• **WORK REQUEST**
Go through the material below and please tally the lines that hold the word "none"; the number alone is the answer.

• **THE INPUT**
━━━
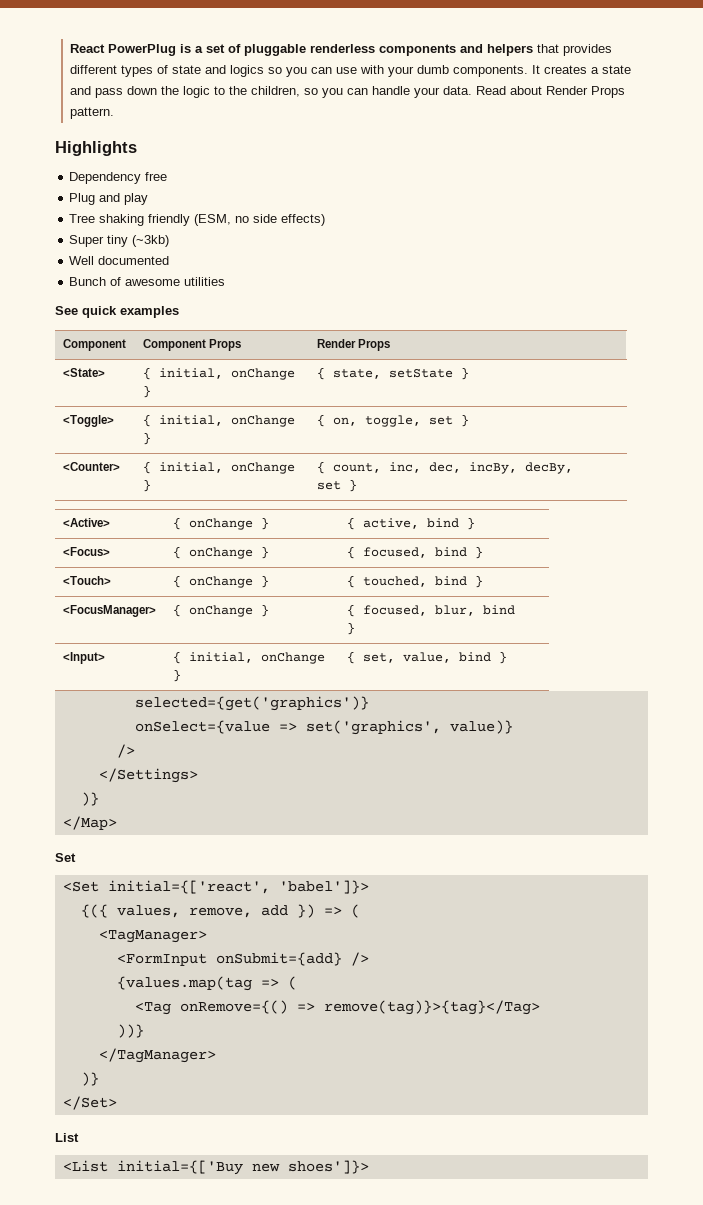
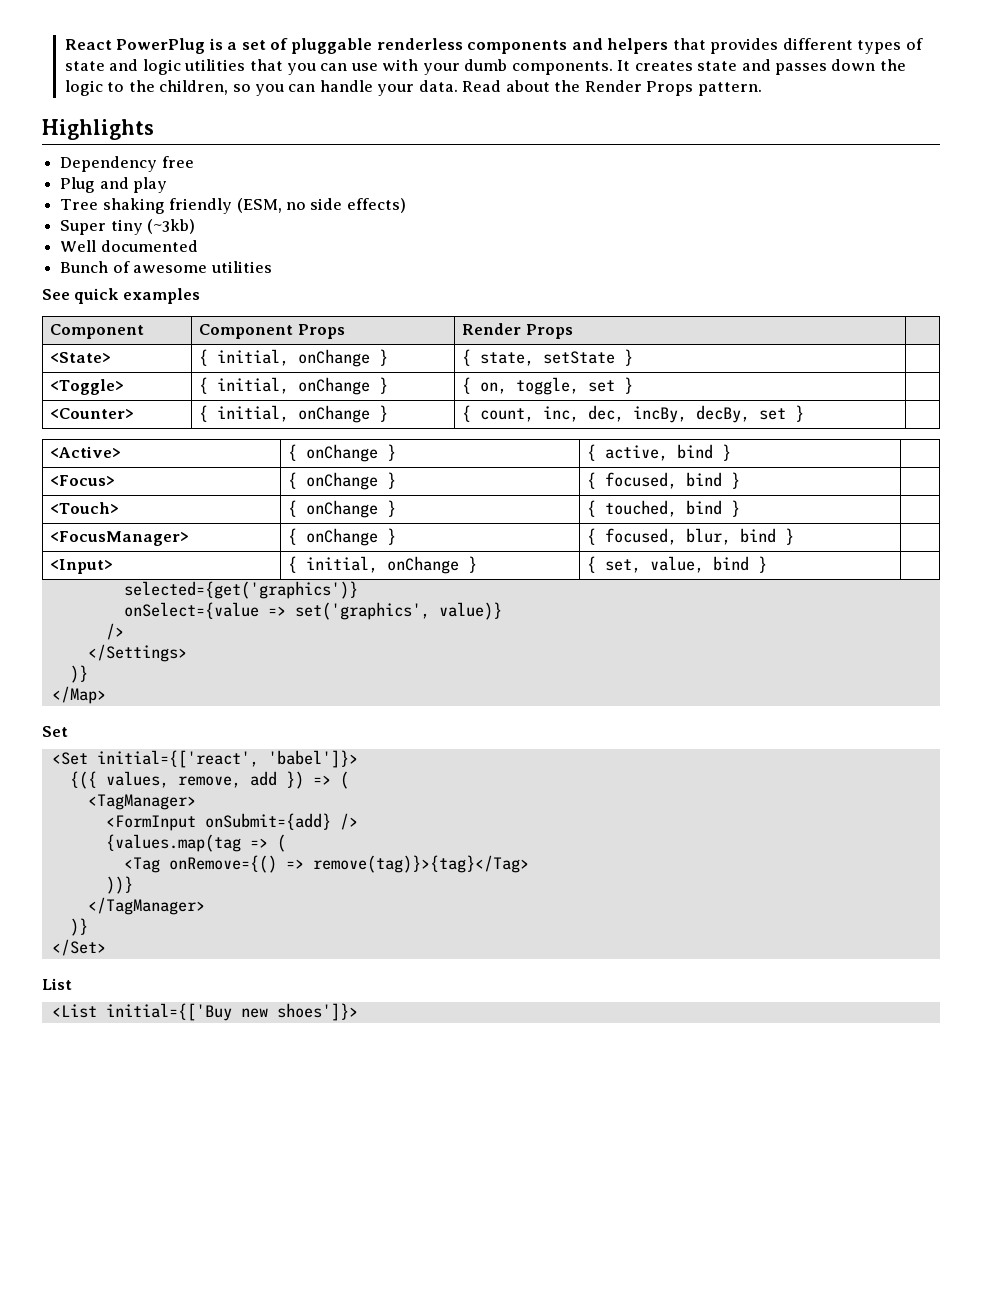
[230,65,283,77] logics so -> [142,59,283,75] logic utilities that
[591,65,632,74] [70,86,124,98] a state and pass -> [697,59,827,75] state and passes
(543, 90) none -> [554,80,581,92] the

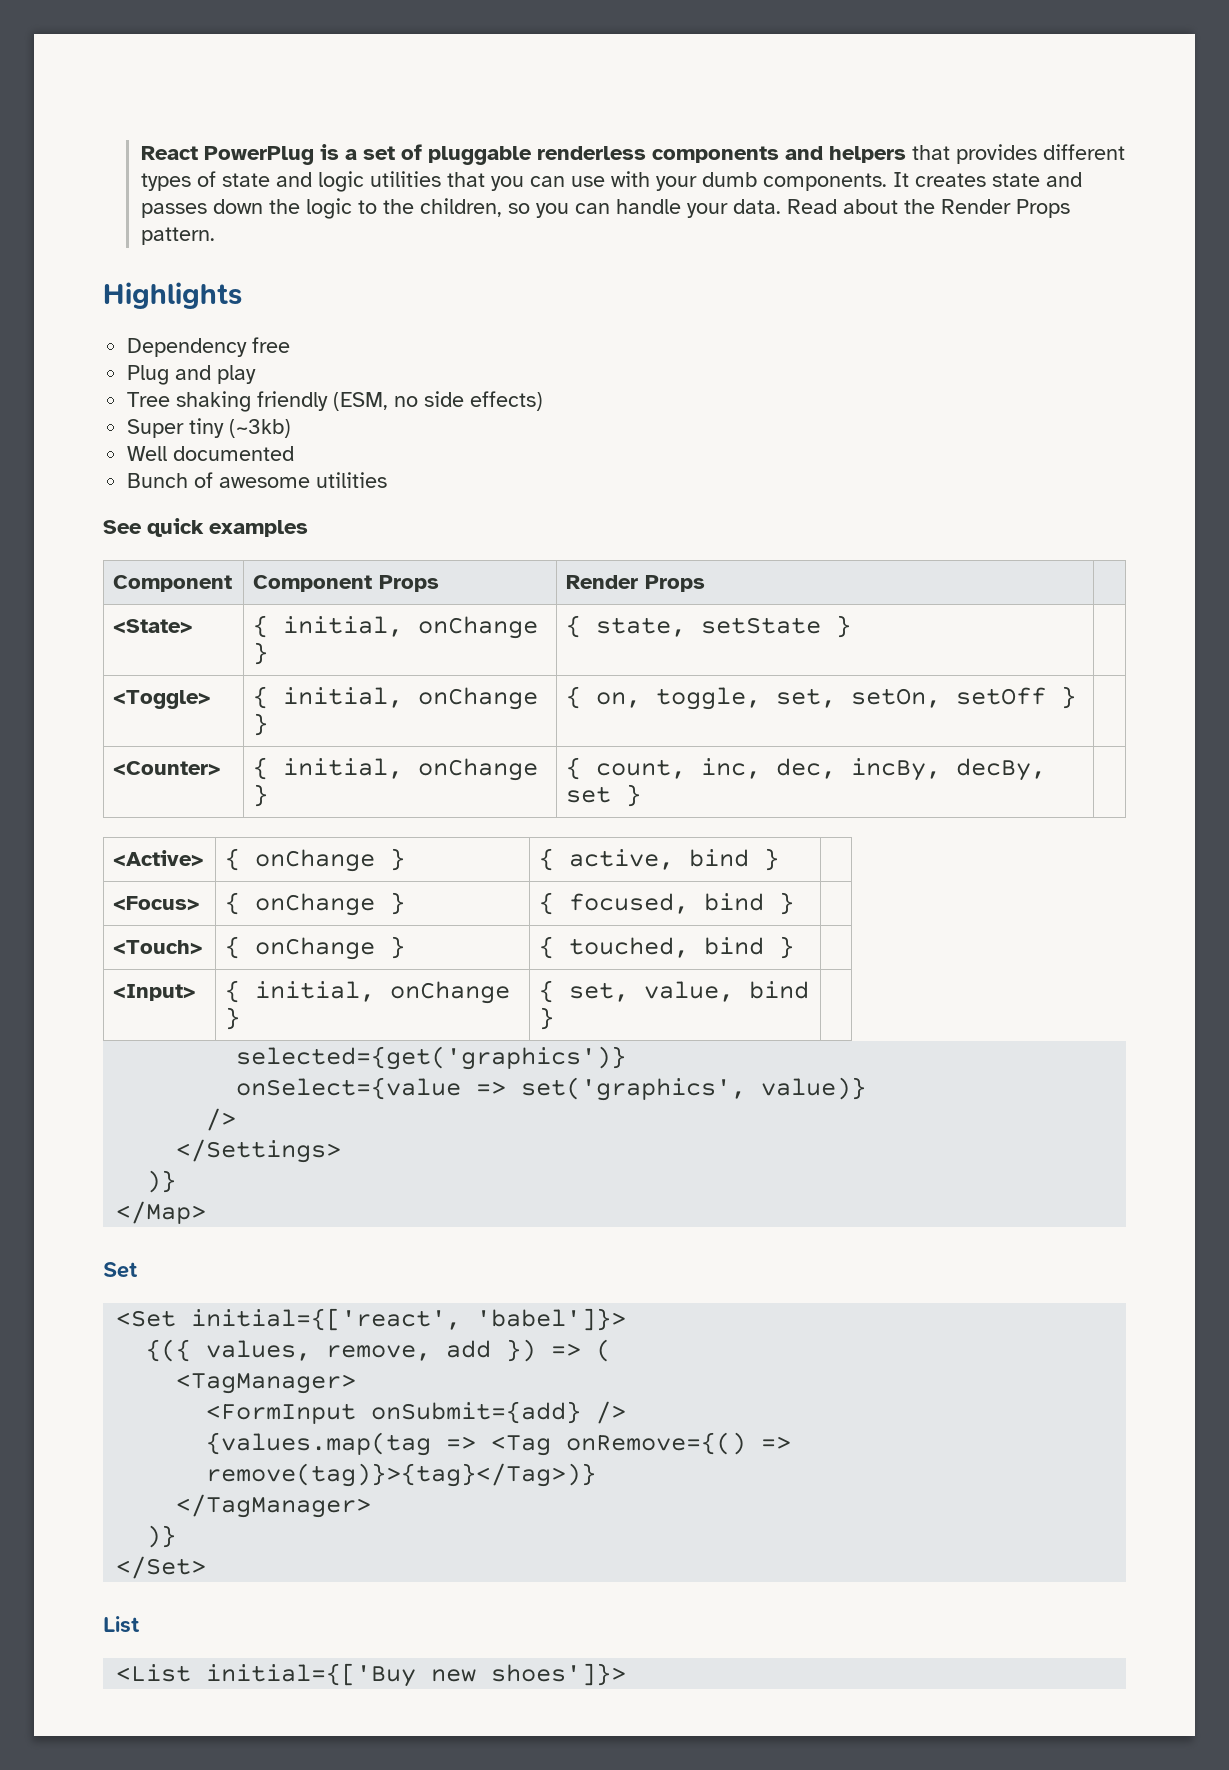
[588,380,616,392] set -> [776,687,1047,708] set, setOn, setOff
[50,531,190,546] [288,528,397,546] [587,528,795,545] // <FocusManager> | { onChange } | { focused, blur, bind } | -> (795, 947) none
[276,834,286,852] ( // -> (477, 1443) none
[312,855,529,873] [105,876,133,894] remove(tag)}>{tag}</Tag> // ))} -> [206,1463,597,1487] remove(tag)}>{tag}</Tag>)}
━━━
• **TASK OUTPUT**
3